待って、待って、いやだからってこんな急に力尽きる!?
えー、そっか、でも、『だんだん弱っていく』のと、『ギリギリまでMAXで動いていて急に終わる』のと、どっちがいいって言ったら、私、やっぱ最後まで好きに動いていられる方が良いし、納得といえば納得なんだけどさー
でもさー
えぇ? ちょっと待ってよ、あぁ、このまま私、ここを去るのか・・・
アイツ、大丈夫かなぁ、泣かないかなぁ・・・ まぁ泣きはしないか
えぇー
でもさぁ、こう、大丈夫かなぁ・・・
このまま、この世界はなれて、大丈夫、かなぁ、 アイツ、 トートセンク・・・・・
ごめんねぇ
もっといれたら良かったね
でも時間みたいだ
ごめんね
また頑張って来るからさ
元気で 過ごしててよね
遠くても 気にかけてるよ
アンタがそれに気付いて 心強く思ってくれたら嬉しいよ
なかなか会えなくても 皆であんたを 思ってるよ
元気でね
まぁ でも 最後ちょっと仲良くなれて 良かったなぁ・・・て・・・・
***
異世界の住人の腕を掴むなど。
この世界の唯一の生き残り、背中に翼を持つエクエウという種族の一人、その名もトートセンクは、自らの行いに呆れる思いだった。
一方で、そんな動きをしてしまった理由を、トートセンクは知っている。
セフィリアオンデスと話したからだ。
友人になろうと言ったセフィリアオンデス。
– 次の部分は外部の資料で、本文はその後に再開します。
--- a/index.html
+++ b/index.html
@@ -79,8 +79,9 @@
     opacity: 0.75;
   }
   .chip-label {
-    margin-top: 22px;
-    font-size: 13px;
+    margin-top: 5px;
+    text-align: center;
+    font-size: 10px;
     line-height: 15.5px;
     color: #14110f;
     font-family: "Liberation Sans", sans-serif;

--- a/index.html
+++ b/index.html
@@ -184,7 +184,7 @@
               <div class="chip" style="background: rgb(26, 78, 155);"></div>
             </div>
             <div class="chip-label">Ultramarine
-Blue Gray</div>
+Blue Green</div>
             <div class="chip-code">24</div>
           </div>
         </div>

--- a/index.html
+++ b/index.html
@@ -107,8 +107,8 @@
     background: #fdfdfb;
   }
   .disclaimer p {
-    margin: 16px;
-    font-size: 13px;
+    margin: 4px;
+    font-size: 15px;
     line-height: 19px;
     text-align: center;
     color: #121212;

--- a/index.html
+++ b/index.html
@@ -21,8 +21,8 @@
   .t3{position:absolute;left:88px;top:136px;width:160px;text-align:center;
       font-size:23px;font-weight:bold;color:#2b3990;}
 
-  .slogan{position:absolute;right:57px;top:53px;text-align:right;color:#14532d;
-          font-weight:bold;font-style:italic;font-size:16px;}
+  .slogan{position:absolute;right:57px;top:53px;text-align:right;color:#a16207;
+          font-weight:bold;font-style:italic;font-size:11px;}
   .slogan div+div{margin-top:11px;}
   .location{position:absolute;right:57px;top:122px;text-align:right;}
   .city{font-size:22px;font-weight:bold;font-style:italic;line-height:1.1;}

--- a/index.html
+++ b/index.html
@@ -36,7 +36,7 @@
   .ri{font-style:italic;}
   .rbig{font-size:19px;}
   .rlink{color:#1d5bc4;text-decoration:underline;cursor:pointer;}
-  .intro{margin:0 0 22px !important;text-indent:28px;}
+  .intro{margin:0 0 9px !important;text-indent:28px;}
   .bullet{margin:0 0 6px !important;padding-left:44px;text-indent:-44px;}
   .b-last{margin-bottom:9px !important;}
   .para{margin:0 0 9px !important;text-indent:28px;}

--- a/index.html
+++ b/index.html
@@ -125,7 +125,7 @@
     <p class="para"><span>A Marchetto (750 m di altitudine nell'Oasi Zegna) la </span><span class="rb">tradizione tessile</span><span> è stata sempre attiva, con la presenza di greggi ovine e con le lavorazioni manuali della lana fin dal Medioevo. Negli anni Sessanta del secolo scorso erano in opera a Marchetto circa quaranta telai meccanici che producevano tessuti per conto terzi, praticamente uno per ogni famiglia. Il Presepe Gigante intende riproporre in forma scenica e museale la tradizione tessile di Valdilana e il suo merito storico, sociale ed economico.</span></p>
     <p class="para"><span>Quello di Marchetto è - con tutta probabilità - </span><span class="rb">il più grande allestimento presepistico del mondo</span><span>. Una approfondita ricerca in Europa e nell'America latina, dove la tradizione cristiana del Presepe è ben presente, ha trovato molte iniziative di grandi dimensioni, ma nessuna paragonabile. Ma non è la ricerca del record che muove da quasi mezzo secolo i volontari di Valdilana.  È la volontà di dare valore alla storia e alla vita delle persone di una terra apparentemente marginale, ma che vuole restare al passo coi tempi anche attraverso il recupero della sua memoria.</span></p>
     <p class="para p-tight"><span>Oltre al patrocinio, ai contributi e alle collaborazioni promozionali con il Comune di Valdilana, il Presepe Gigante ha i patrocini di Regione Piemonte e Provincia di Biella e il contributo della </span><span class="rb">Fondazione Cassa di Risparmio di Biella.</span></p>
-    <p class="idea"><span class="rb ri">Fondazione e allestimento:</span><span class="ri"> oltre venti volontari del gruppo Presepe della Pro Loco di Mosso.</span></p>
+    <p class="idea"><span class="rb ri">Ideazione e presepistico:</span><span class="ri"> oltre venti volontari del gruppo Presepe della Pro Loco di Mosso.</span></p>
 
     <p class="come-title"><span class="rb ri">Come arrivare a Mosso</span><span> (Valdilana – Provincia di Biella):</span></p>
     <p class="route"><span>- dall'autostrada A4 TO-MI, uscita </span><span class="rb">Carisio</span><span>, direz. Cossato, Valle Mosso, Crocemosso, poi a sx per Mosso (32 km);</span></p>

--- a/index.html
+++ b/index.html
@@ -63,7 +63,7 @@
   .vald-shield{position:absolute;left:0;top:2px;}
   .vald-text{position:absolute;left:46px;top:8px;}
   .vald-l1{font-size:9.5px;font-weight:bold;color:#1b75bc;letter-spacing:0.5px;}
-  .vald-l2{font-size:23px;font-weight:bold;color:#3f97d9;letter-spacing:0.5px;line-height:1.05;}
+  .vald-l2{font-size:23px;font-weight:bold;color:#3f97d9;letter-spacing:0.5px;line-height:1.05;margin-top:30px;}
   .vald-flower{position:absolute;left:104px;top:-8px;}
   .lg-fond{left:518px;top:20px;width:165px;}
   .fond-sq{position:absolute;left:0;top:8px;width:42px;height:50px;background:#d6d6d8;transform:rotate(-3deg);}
友人となったのか、トートセンクには分からない。だが、対等に聞き、話した。
そのことが、自分が思う以上に、自分の気持ちを変えてしまったらしい。
我ながら、単純なものだな。
トートセンクは、ため息さえつきたい気持ちだった。
ずっと感情が動き出さないように止めてきたのに、こんなにすぐほどけてしまうとは。
こんなことでよいのだろうか、と、トートセンクは迷っている自分を感じた。
なぜだか、気持ちをほどくと、自分が弱くなっていくような気がするのだ。
今まで、強く・・・少なくとも自分が持つ気高さを・・・保っていられたはずなのに。
今まで貫いてきた姿勢を、変えてしまうこと。それが良いことなのか、トートセンクは分からないでいる。
何かを自分が恐れているのを感じる。だが一体、何を恐れているというのだろう。